The Basque folk carol, in turn, is based on Angelus ad virginem a 13th or 14th century Latin carol. It was collected by the French composer Charles Bordes (1863-1909) and published in Paris 1897. It was then paraphrased in English and published in 1922 by Sabine Baring-Gould, who had spent a winter as a boy in the Basque country.

The tune ‘Gabriel’s Message’ is commonly performed in an arrangement by Edgar Pettman published in 1922. With their youthful sense of humour, this carol has been known irreverantly as to generations of choirboys as ‘most highly flavoured gravy’. But its use of the lilting phrase ‘Most highly favoured lady’ made it the favourite carol of Richard Harries when he was Bishop of Oxford.

Notable modern interpretations include a track on Sting’s single ‘Russians’ (1985) and on his album If on a Winter's Night … (2009). His interpretation of this carol is also part of the album A Very Special Christmas (1987).

Other recordings have been made by Charlotte Church on the album Dream a Dream (2000), Aled Jones on The Christmas Album(2004) and Moya Brennan of Clannad on her album An Irish Christmas (2005).

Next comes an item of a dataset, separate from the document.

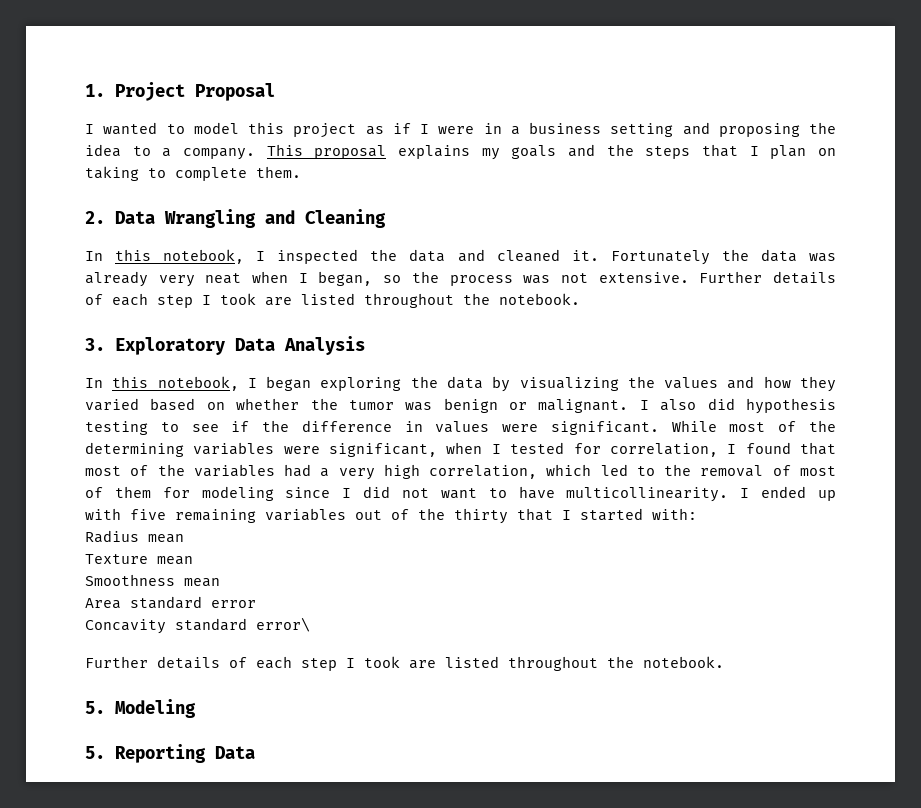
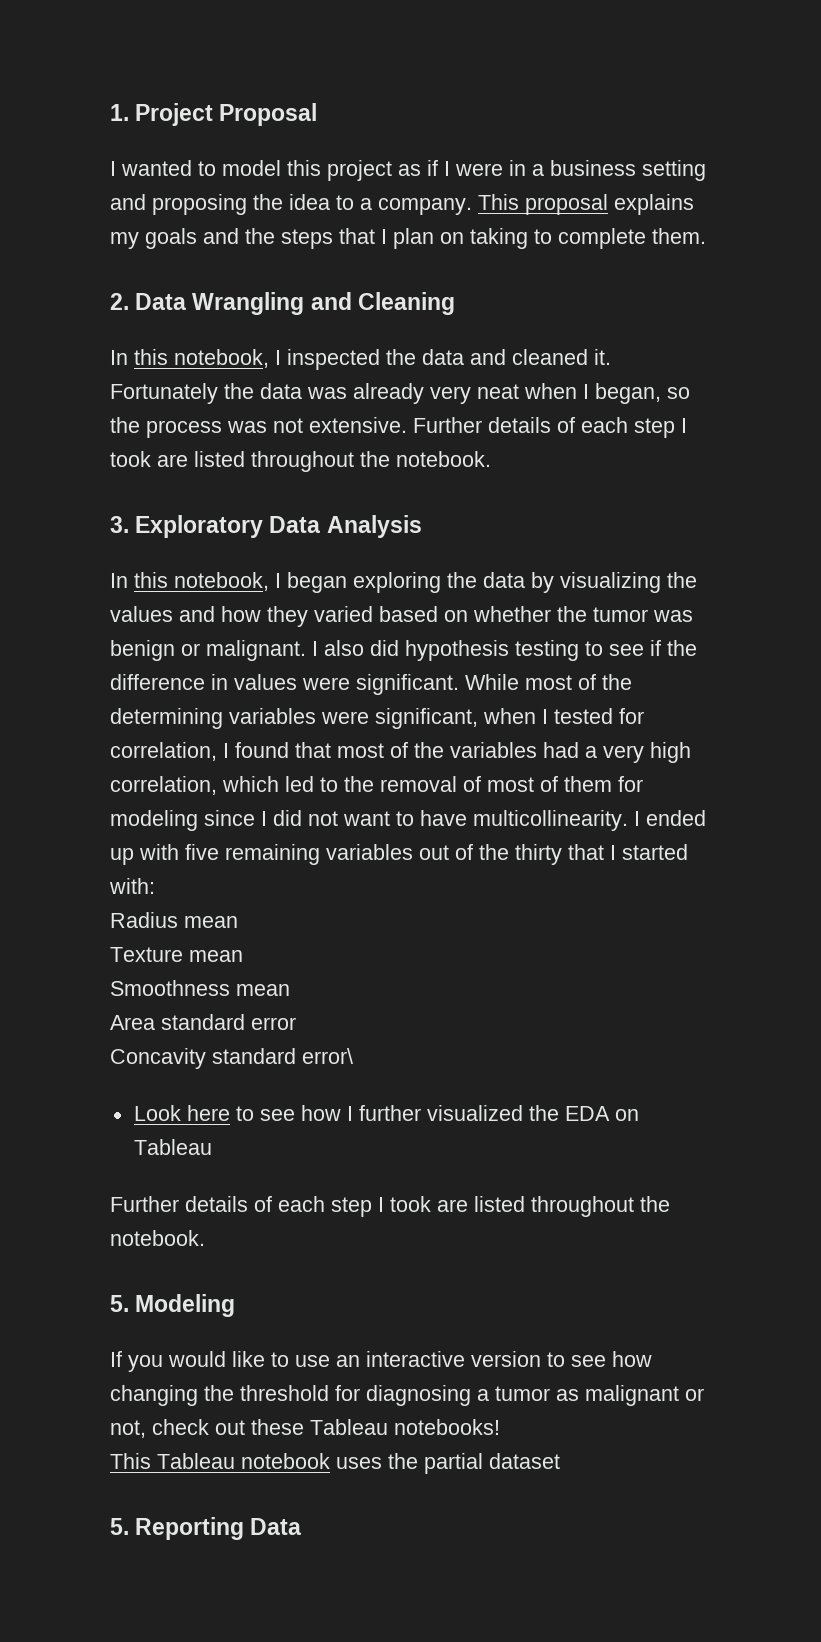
+ Look here to see how I further visualized the EDA on Tableau
+ If you would like to use an interactive version to see how changing the threshold for diagnosing a tumor as malignant or not, check out these Tableau notebooks!
+ This Tableau notebook uses the partial dataset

The Archangel Gabriel and the Virgin Mary in icons of the Annunciation in Lichfield Cathedral (Photographs: Patrick Comerford)

The angel Gabriel from heaven came,
his wings as drifted snow, his eyes as flame:
‘From God, all hail,’ the angel said to Mary,
‘most highly favoured lady!’
Gloria!

‘Fear not, for you shall bear a holy child,
by him shall we to God be reconciled;
his name shall be Emmanuel, the long-foretold:
most highly favoured lady!’
Gloria!

Then gentle Mary humbly bowed her head:
‘To me be as it pleases God,’ she said,
‘My soul shall praise and magnify his holy name.’
Most highly favoured lady!
Gloria!

‘And so,’ she said, ‘how happy I shall be!
All generations will remember me;
for God has kept his promises to Israel.’
Most highly favoured lady! Gloria!

Of her, Emmanuel – the Christ – was born
in Bethlehem, upon that Christmas morn.
And Christian folk throughout the world will ever say,
‘Most highly favoured lady!’
Gloria!



Daily prayer in Advent 2025:
9, Monday 8 December 2025

The healing of the paralytic man … a fresco in Analipsi Church in Georgioupoli in Crete (Photograph: Patrick Comerford)

Patrick Comerford

We are a third of the way through the Season of Advent and yesterday was the Second Sunday of Advent. Today, the Calendar of the Church of England marks the Conception of the Blessed Virgin Mary (8 December).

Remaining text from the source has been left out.